Likely a drug smuggler, Kendall imagined. The unmarked airstrip and the lone refueling truck added weight to this deduction.

After the events in the mountains, Kendall had done his best to track their route south. Mateo had abandoned the helicopter in the Nevada desert and switched to a private plane at a small airfield. He changed again to this Cessna in Arizona and used it to cross the border just before sunrise. Since then, they had been traveling along the Baja peninsula. He guessed they were somewhere south of the city of San Felipe.

In the distance, the Sea of Cortez shone brightly, an azure brilliance against the rolling dunes of the surrounding desert. It was a harsh, empty landscape, spiked by a few cacti.

He recognized the tall, spiny plants. Pachycereus pringlei, called elephant cacti for their sheer size. This particular species had garnered his scientific attention because of its ability to survive in such hostile lands. It grew to well over ten meters and was capable of living for over a thousand years, often on soil that was little more than rock. It accomplished that through a symbiotic relationship with a unique bacterium. The microorganism helped break down stone and fix nitrogen for the plant. The relationship was so successful that the cactus packed the bacteria into its own seeds.

Kendall had briefly studied that microbe as part of his research into extremophiles, but it proved to be a dead end.

Let’s hope the same can’t be said for me.
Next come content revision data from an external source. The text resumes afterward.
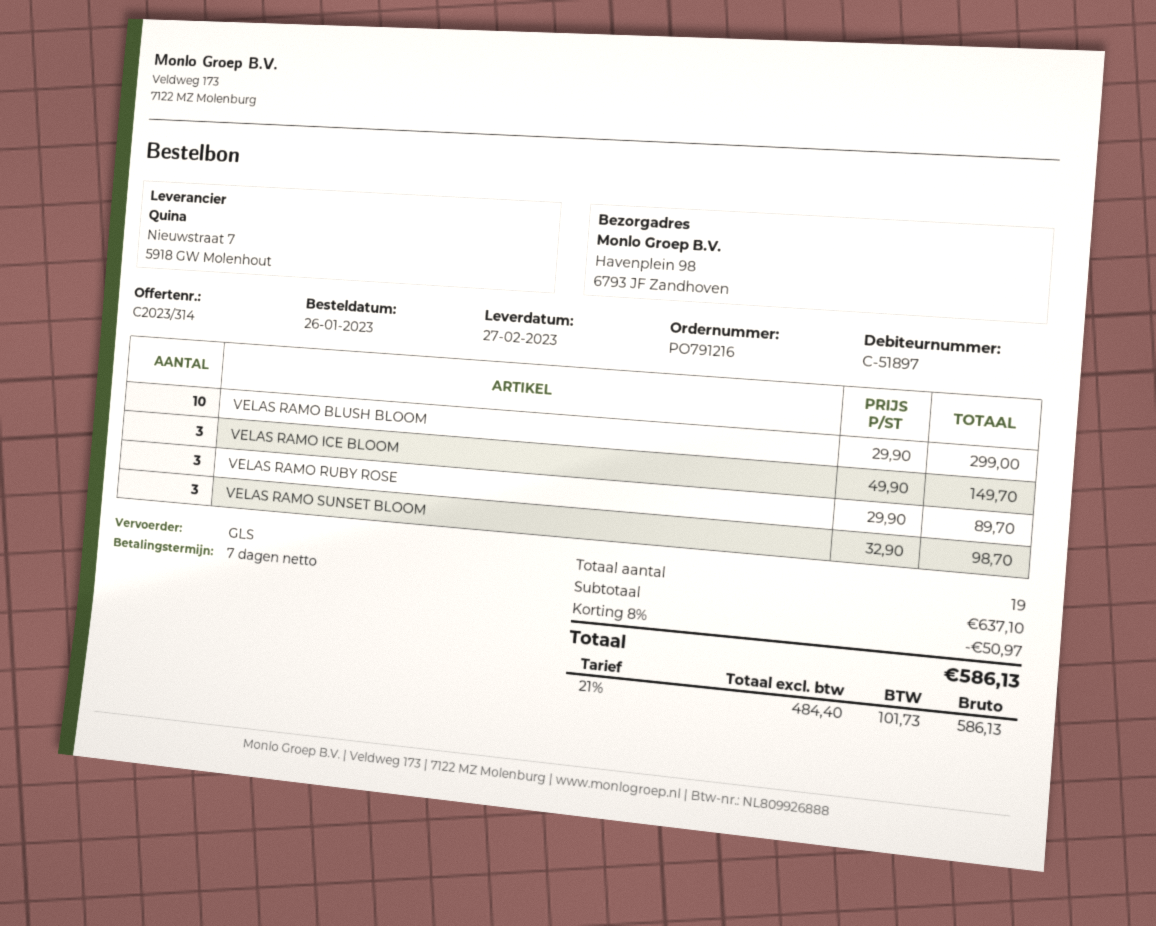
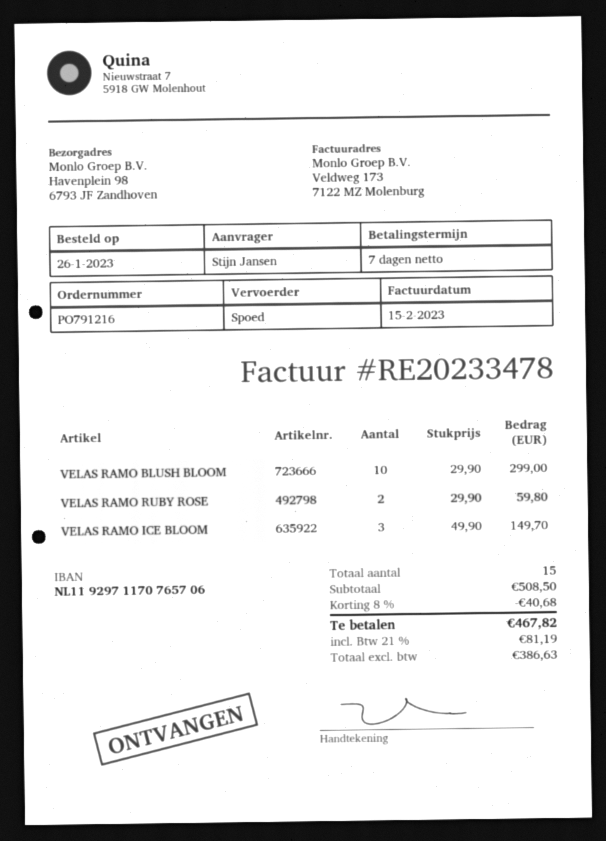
shipping method: GLS -> express
VELAS RAMO RUBY ROSE: 3 x 29.90 = 89.70 -> 2 x 29.90 = 59.80
VELAS RAMO SUNSET BLOOM: 3 x 32.90 = 98.70 -> none
total quantity: 19 -> 15
subtotal: 637.10 -> 508.50
discount: 8% = 50.97 -> 8% = 40.68
net: 484.40 -> 386.63
tax: 21% = 101.73 -> 21% = 81.19
total: 586.13 -> 467.82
“Back in,” Mateo ordered gruffly.

Knowing he had no choice, Kendall ducked under the wing and climbed into the cabin, shadowed by the bulk of his guard. The aircraft’s pilot was the same man who had flown them from California. As soon as Kendall was seated, the Cessna began rolling along the runway, then lifted off and aimed south yet again.

Where are they taking me?

He didn’t know the answer to that, but he knew who waited for him at the other end. It was the same man who had orchestrated the attack, and who likely had been manipulating Kendall’s research from afar for the past decade.
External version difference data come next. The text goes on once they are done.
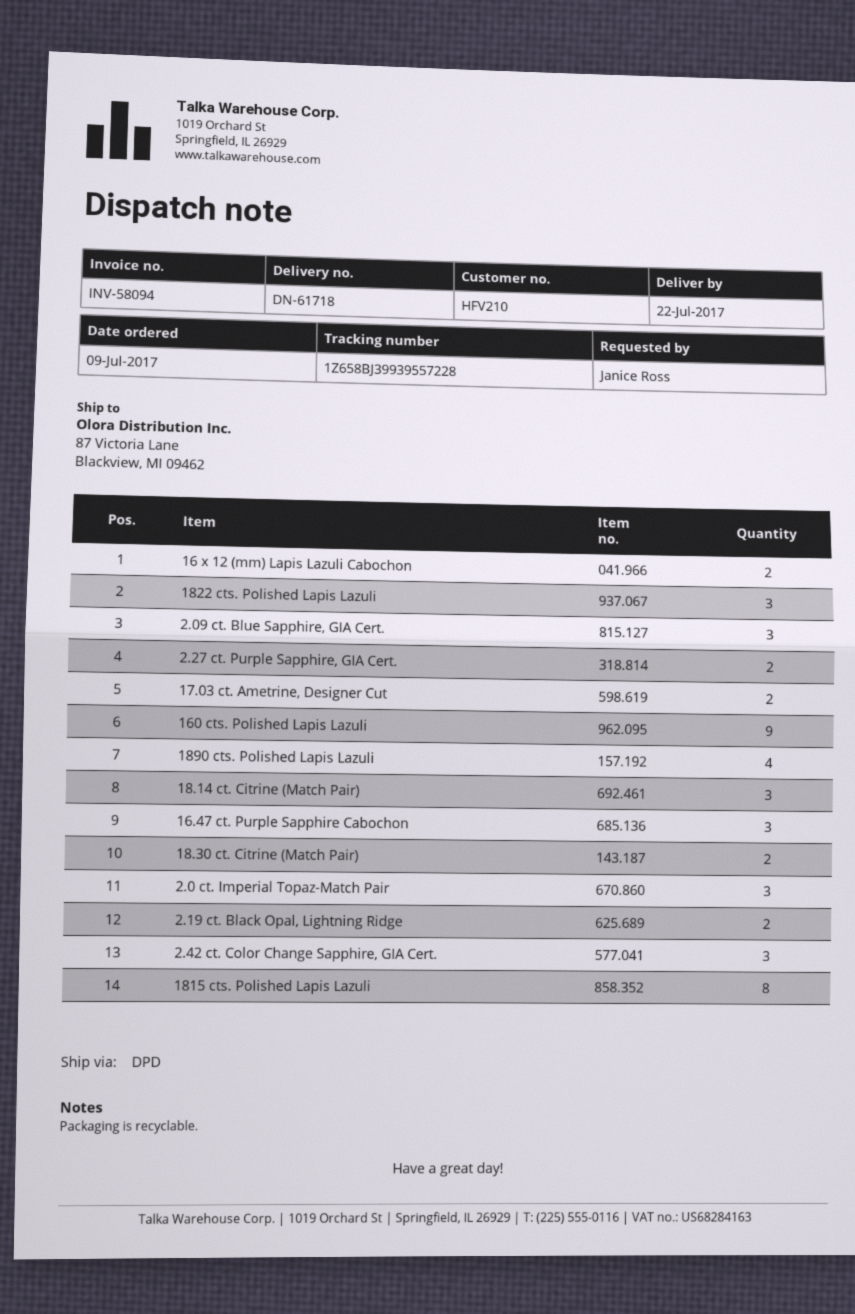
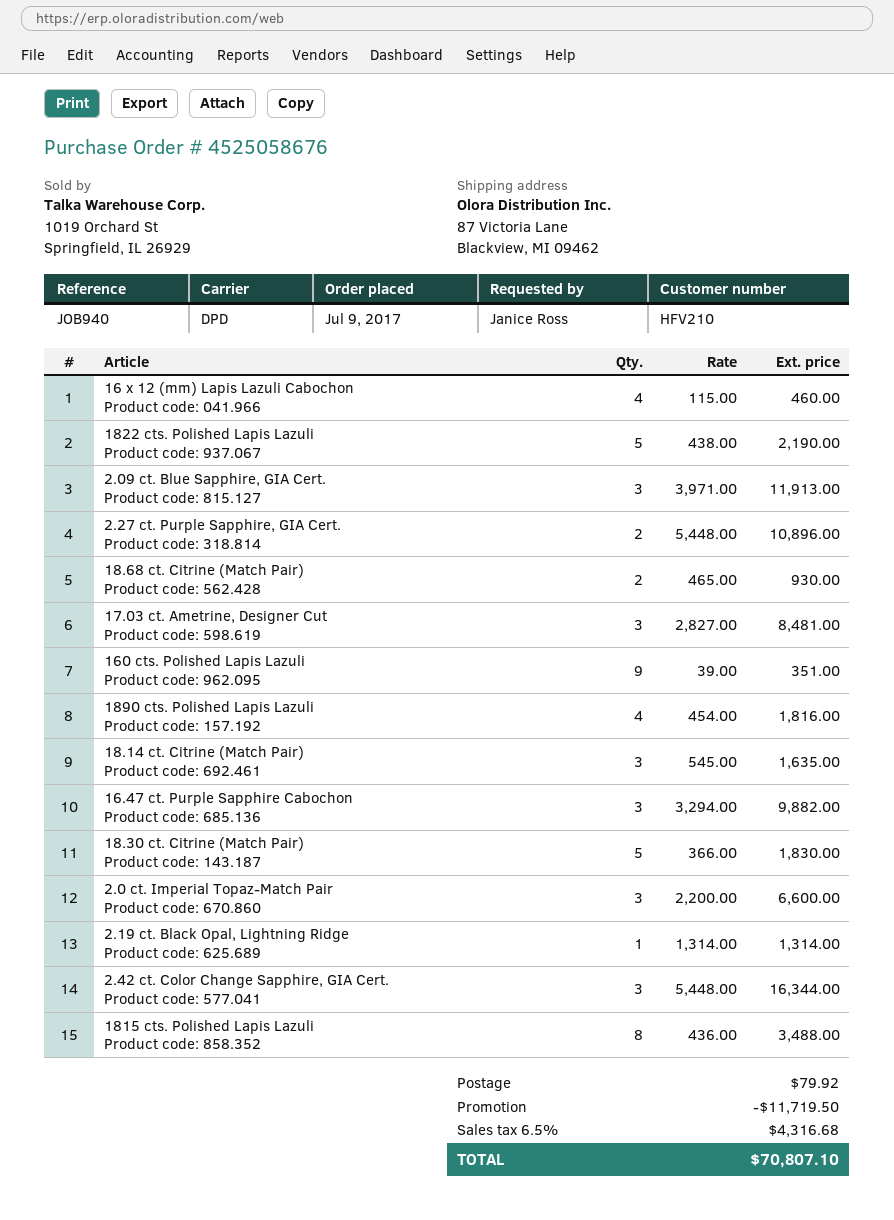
16 x 12 (mm) Lapis Lazuli Cabochon: 2 -> 4
1822 cts. Polished Lapis Lazuli: 3 -> 5
17.03 ct. Ametrine, Designer Cut: 2 -> 3
18.30 ct. Citrine (Match Pair): 2 -> 5
2.19 ct. Black Opal, Lightning Ridge: 2 -> 1
18.68 ct. Citrine (Match Pair): none -> 2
The bastard—once a colleague—had been declared dead eleven years ago. His plane had crashed in the Congo, and a week later, searchers found the wreckage, along with the charred remains of what appeared to be the flight crew and passengers. Kendall now knew that was a lie, a fabrication, but at the time, he had been secretly relieved to hear about the man’s death, fearful of the dark path he had been following.

If he’s still pursuing that line of research . . .
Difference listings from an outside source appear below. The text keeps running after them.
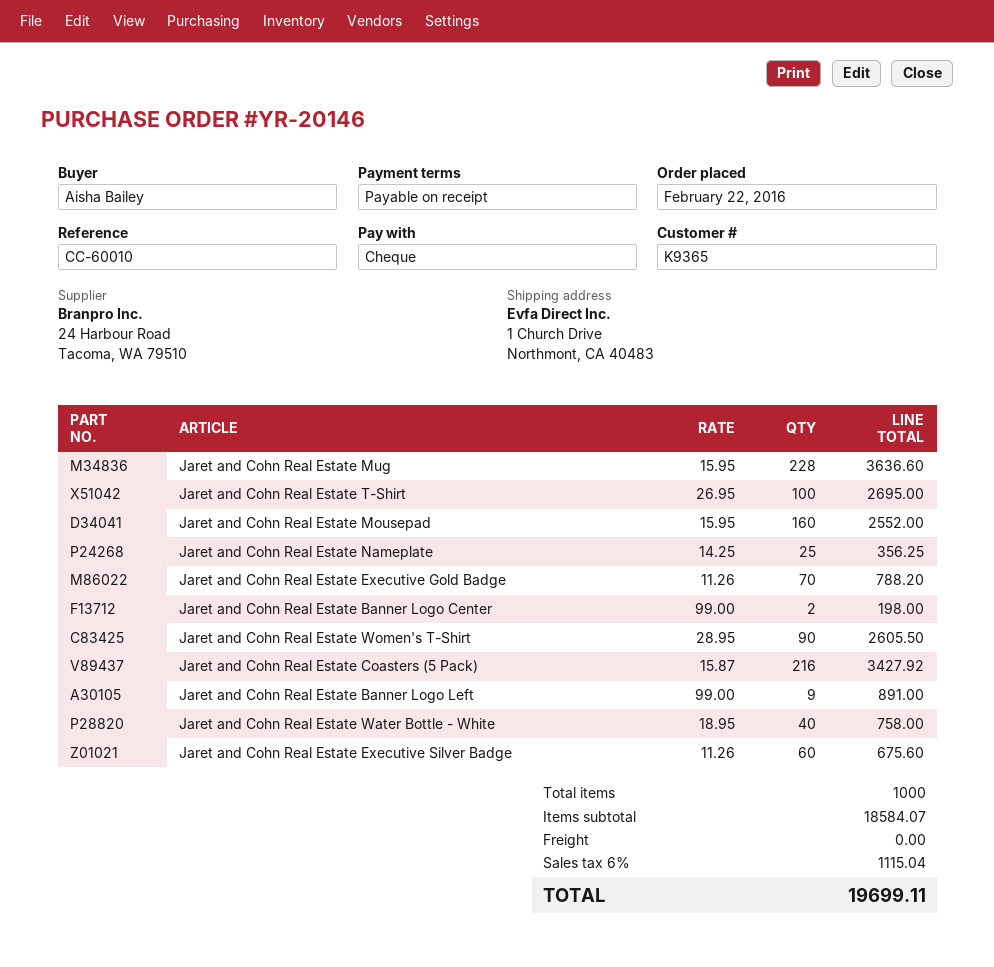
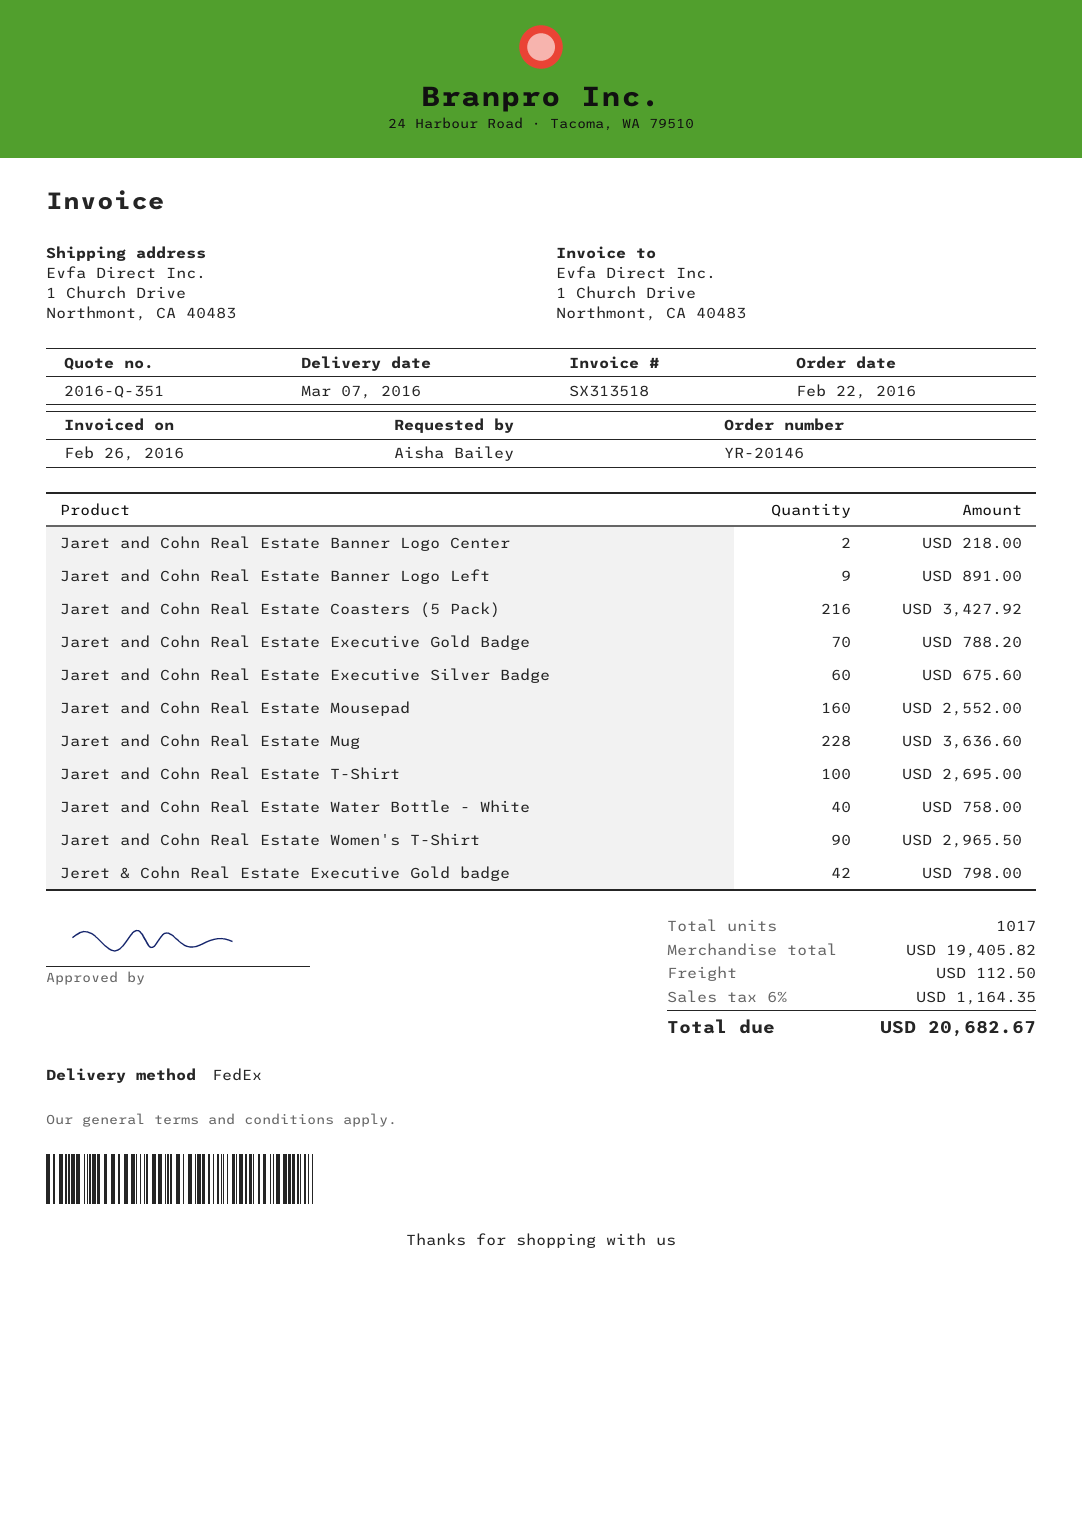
Jaret and Cohn Real Estate Nameplate: 25 for 356.25 -> none
Jaret and Cohn Real Estate Banner Logo Center: 2 for 198.00 -> 2 for 218.00
Jaret and Cohn Real Estate Women's T-Shirt: 90 for 2605.50 -> 90 for 2965.50
Jeret & Cohn Real Estate Executive Gold badge: none -> 42 for 798.00
total quantity: 1000 -> 1017
subtotal: 18584.07 -> 19405.82
shipping: 0.00 -> 112.50
tax: 6% = 1115.04 -> 6% = 1164.35
total: 19699.11 -> 20682.67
Kendall trembled with dread, knowing what he had created in his own lab, what had been unleashed in California. With a shudder, he could guess why he had been kidnapped.

God help us all.

6:46 A.M. PDT

Painter leaned closer to the monitor, shadowed by the base commander, Colonel Bozeman. The computer screen was broken up into five sections, the video feed coming from the various members of the expeditionary team. Through their cameras, he studied the blasted landscape as the truck approached the security fence around the former base.

“Don’t get too close to the actual station,” he radioed, warning the team. “Most of that base is buried underground. Who knows what’s left of its structural integrity after that blast? The mass of the truck—even your own body weight—could trigger a collapse. We don’t want you all accidentally dropping into a toxic sinkhole.”